• Task data:

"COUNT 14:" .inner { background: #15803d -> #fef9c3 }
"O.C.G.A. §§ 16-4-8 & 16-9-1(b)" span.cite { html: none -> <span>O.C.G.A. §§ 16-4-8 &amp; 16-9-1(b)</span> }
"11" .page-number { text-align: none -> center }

---

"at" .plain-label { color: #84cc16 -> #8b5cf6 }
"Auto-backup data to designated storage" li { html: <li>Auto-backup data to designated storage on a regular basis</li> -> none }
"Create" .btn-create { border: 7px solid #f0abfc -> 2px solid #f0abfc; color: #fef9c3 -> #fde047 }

--

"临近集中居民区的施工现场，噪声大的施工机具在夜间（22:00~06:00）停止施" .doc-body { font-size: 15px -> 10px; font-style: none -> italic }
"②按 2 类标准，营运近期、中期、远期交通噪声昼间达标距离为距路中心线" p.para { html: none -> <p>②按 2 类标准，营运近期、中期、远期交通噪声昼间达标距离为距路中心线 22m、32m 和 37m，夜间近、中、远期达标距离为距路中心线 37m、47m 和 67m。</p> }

• What to produce: Copy back the listing above exactly, but only from the line with "background: #15803d ->" through the line with "text-align: none ->", both ends included.

• Task response:
"COUNT 14:" .inner { background: #15803d -> #fef9c3 }
"O.C.G.A. §§ 16-4-8 & 16-9-1(b)" span.cite { html: none -> <span>O.C.G.A. §§ 16-4-8 &amp; 16-9-1(b)</span> }
"11" .page-number { text-align: none -> center }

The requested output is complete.